O influenciador digital Rico Melquiades, 32 anos, prestou depoimento à CPI das Apostas, realizada no Senado Federal hoje. Em sua fala, ele enfatizou: “Quero deixar claro que minha atuação em plataformas de apostas foi restrita ao trabalho como influenciador. Realizei campanhas publicitárias contratadas e recebi como qualquer outro influenciador. Todo o processo foi devidamente documentado dentro das normas da época. Nunca estive envolvido diretamente com as empresas de apostas.”
O que ocorreu
Durante o depoimento, Melquiades se negou a discutir um acordo de colaboração premiada com a Polícia Civil de Alagoas, que resultou em uma multa significativa. Documentos revelados por uma reportagem do UOL em junho de 2024 indicaram que influenciadores tinham acesso a contas privilegiadas nas plataformas de apostas, proporcionando-lhes uma vantagem nas apostas, conforme investigado pela polícia.

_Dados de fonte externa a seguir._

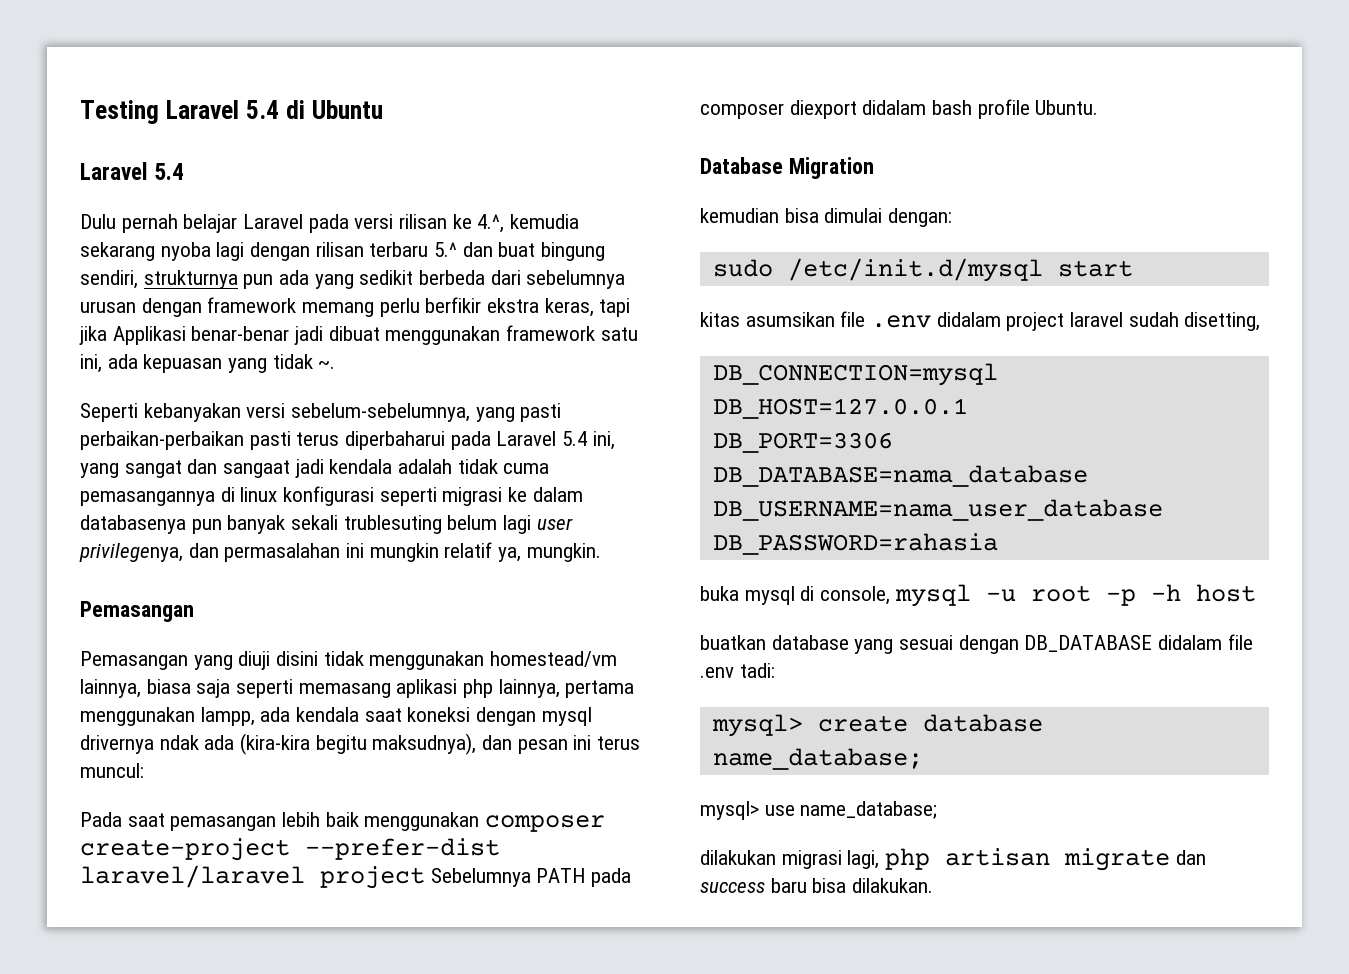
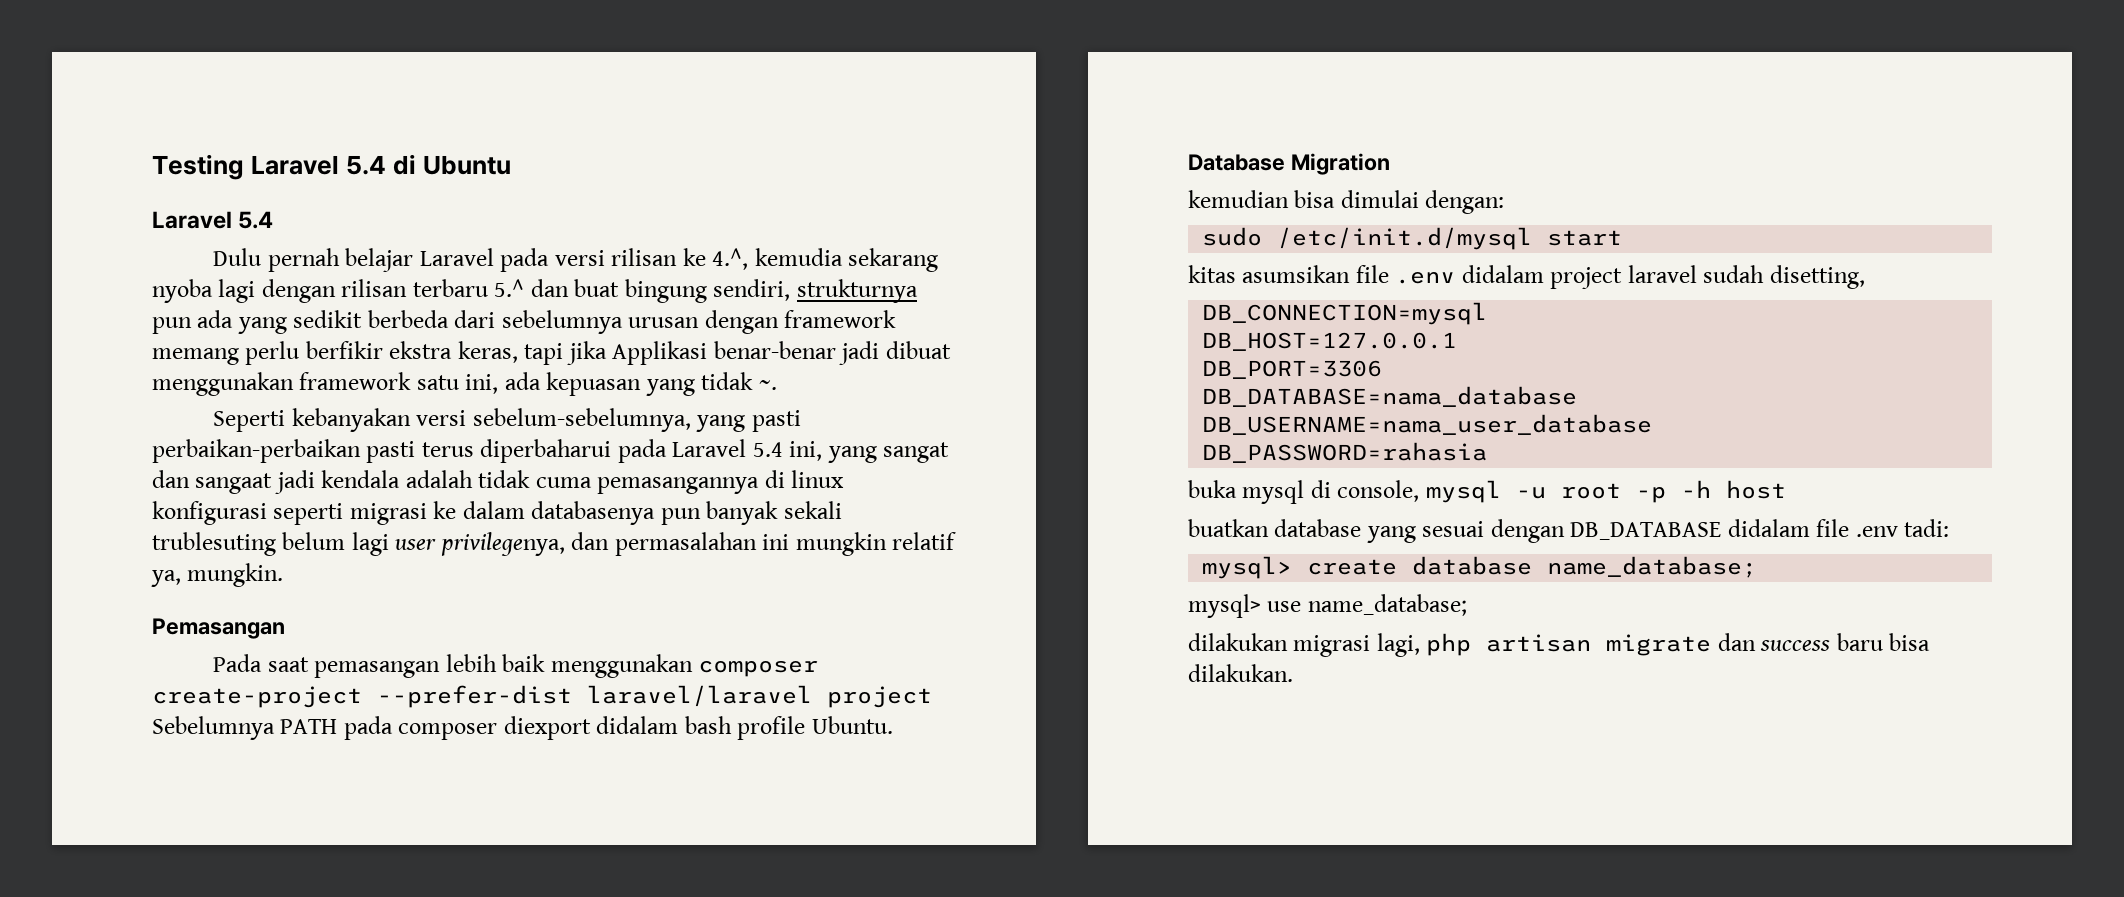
[80,651,618,670] [80,679,635,698] [80,707,592,726] [80,733,641,755] [80,763,144,778] // Pemasangan yang diuji disini tidak menggunakan homestead/vm lainnya, biasa saja seperti memasang aplikasi php lainnya, pertama menggunakan lampp, ada kendala saat koneksi dengan mysql drivernya ndak ada (kira-kira begitu maksudnya), dan pesan ini terus muncul: -> (285, 628) none

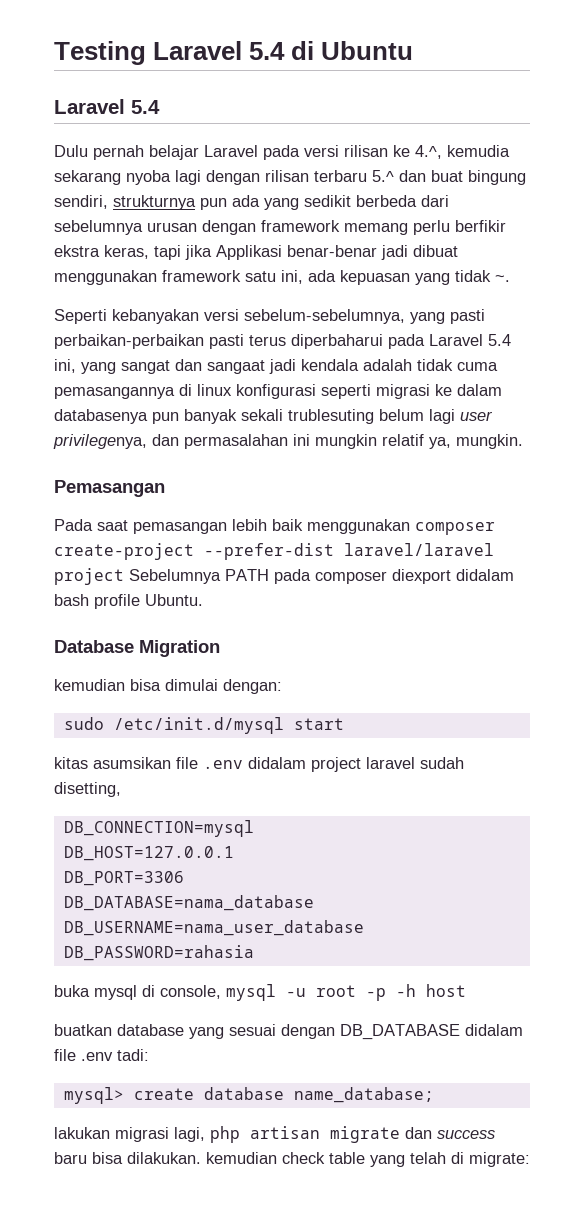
[1188,594,1467,618] [1188,633,1288,651] mysql> use name_database; // dilakukan -> [54,1127,110,1139] lakukan
(1293, 673) none -> [206,1152,530,1167] kemudian check table yang telah di migrate:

“Meu dinheiro não provém apenas das apostas. Antes de trabalhar com as Bets, participei do reality show A Fazenda 13, onde fui o vencedor e recebi R$ 1,5 milhão. Além disso, fiz duas campanhas publicitárias de grande valor. Após sair do programa, continuei a realizar diversas publicidades. O montante que foi bloqueado pela Justiça não é oriundo exclusivamente das apostas”, afirmou Melquiades.
O depoimento de Melquiades ocorreu um dia após a participação de Virginia Fonseca, 26 anos, na mesma comissão. A esposa de Zé Felipe negou a existência de uma “cláusula da desgraça” em contratos com plataformas de jogos.
Estabelecida em novembro de 2024, a CPI visa investigar a influência dos jogos de apostas online nas finanças dos brasileiros e possíveis ligações com organizações criminosas. A comissão também examina o papel dos influenciadores digitais na promoção de jogos de azar.
Assista:
‘Em silêncio, vence’
Uma decisão do STF (Supremo Tribunal Federal), assinada pelo ministro Alexandre de Moraes, garante que o influenciador pode optar por permanecer em silêncio sobre questões que possam ser autoincriminadoras.
O STF também assegurou que Melquiades pode ser assistido por advogados durante o depoimento na CPI e que ele pode se comunicar com eles, respeitando as regras regimentais e a condução dos trabalhos pelo presidente da comissão.
A defesa de Rico havia solicitado um habeas corpus, argumentando que a convocação como “testemunha” disfarçava sua condição de investigado, considerando que o processo está em segredo de justiça. Eles pediram para dispensar a presença obrigatória ou garantir direitos como o silêncio e a assistência jurídica, sendo parcialmente atendidos pelo Supremo.
Operação Game Over 2
Rico Melquiades foi um dos alvos da Operação Game Over 2, que busca combater irregularidades em jogos de azar online. No início deste ano, a Polícia Civil de Alagoas realizou uma busca em sua residência.
“Fui surpreendido pela polícia em minha casa por volta das 5h30. Fiquei muito assustado, nunca esperei encontrar a polícia aqui. Quero deixar claro que nada ilícito foi encontrado em minha casa. Eu apenas divulguei duas casas que são regulamentadas. Tudo será esclarecido”, declarou Rico em um vídeo no Instagram.
Melquiades teve R$ 5 milhões em bens bloqueados, além da suspensão das suas redes sociais. Seus bens e contas nas redes sociais foram liberados cerca de três meses após a operação da Polícia Civil.